Kapton is also commonly used as a material for windows used with all kinds of X-ray sources (synchrotron beam-lines and X-ray tubes) and X-ray detectors. Its high mechanical and thermal stability as well as high transmittance of X-rays make it the preferred material. It is also relatively resistant to radiation damage.

===3D printing===

Kapton and ABS adhere to each other very well, which has led to widespread use of Kapton as a build surface for 3D printers. Kapton is laid down on a flat surface and the ABS is extruded onto the Kapton surface. The ABS part being printed will not detach from the build platform as it cools and shrinks, a common cause of print failure by warping of the part. A more durable alternative is to use a polyetherimide surface.
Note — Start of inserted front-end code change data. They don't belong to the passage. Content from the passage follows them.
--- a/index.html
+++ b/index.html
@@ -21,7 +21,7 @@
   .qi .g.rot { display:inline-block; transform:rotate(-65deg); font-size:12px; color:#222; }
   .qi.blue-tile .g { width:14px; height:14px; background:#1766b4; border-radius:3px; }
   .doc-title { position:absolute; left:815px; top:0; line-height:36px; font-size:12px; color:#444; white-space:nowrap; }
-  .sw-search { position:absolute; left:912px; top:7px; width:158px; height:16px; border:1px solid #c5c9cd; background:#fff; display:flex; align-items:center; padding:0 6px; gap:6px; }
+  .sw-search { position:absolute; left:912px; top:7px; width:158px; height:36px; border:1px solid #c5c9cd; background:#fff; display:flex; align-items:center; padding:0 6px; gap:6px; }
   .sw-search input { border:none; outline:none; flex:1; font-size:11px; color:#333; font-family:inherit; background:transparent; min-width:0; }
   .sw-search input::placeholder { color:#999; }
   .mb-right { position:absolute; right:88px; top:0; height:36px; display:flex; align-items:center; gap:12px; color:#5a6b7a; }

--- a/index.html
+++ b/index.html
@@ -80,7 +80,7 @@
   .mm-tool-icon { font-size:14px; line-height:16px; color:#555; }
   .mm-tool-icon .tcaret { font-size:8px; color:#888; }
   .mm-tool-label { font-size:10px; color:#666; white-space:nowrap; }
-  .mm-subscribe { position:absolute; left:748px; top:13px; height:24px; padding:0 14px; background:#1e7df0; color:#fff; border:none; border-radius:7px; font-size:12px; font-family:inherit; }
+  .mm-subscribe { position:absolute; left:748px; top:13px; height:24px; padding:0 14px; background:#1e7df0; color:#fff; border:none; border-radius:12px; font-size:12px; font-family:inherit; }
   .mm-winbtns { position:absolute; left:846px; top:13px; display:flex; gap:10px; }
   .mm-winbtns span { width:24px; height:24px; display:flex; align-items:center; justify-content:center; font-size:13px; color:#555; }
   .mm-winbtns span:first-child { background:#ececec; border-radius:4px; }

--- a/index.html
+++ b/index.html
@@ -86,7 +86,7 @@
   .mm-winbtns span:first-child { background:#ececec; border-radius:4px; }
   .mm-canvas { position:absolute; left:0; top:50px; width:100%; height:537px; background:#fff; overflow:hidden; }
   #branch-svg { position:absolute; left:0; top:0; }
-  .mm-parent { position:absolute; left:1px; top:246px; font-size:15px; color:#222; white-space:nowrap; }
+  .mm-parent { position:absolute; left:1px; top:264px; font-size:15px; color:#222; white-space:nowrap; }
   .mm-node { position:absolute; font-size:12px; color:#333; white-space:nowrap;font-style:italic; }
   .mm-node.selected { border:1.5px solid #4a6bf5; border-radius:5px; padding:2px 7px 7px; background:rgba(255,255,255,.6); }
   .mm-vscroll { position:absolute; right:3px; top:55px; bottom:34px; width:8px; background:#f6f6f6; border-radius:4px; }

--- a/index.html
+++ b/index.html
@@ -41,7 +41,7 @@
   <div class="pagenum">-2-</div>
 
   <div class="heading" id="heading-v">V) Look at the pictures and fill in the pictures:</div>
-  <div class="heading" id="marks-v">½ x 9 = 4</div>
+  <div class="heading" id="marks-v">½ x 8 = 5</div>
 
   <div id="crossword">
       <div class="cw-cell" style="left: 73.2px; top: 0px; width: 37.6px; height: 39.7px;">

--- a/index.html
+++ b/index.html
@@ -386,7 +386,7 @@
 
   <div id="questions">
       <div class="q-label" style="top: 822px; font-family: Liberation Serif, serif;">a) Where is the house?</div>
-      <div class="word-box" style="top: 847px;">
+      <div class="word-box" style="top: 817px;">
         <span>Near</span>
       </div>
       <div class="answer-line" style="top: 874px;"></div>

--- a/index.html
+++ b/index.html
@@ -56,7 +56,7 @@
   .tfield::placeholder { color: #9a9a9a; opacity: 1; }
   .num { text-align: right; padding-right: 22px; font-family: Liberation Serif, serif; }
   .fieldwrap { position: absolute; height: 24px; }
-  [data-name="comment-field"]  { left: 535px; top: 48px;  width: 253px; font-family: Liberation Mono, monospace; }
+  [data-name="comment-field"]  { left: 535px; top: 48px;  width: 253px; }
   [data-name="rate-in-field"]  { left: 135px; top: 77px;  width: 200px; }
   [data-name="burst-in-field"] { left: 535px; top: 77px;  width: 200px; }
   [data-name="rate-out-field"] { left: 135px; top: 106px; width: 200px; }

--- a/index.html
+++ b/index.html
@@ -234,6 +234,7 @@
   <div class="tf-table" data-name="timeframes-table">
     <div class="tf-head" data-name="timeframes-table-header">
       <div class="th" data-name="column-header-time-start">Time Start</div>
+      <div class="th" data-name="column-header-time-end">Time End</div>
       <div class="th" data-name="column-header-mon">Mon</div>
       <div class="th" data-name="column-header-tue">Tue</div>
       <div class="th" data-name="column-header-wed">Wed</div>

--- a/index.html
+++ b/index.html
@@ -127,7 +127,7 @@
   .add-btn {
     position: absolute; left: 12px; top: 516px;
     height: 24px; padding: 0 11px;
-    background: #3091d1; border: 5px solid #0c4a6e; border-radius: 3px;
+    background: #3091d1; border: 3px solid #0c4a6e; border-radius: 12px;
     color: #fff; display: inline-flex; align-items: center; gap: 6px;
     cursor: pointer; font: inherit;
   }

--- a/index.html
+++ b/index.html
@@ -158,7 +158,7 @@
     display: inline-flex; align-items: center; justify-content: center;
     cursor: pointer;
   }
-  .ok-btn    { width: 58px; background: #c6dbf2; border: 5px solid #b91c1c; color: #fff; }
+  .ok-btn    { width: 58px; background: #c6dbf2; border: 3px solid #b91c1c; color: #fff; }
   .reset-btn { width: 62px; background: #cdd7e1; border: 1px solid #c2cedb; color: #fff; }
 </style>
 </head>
Researchers have devised a method to 3D-print polyimide material including Kapton. The polyamic acid precursor to Kapton is mixed with an acrylate cross linker and photoinitiator that can form a gel when exposed to ultraviolet light during 3D printing. Subsequent heating of the 3D printed part up to 400 °C removes the sacrificial crosslinks and imidizes the part forming Kapton with a 3D printed geometry.

=== Others ===

Kapton's relatively high thermal conductivity at very low temperatures, together with its good dielectric qualities and its availability as thin sheets, have made it a favorite material in cryogenics, as it provides electrical insulation at low thermal gradients.

Kapton is regularly used as an insulator in ultra-high-vacuum environments due to its low outgassing rate.

Kapton-insulated electrical wiring has been widely used in civil and military aircraft because it is lighter than other insulators and has good insulating and temperature characteristics.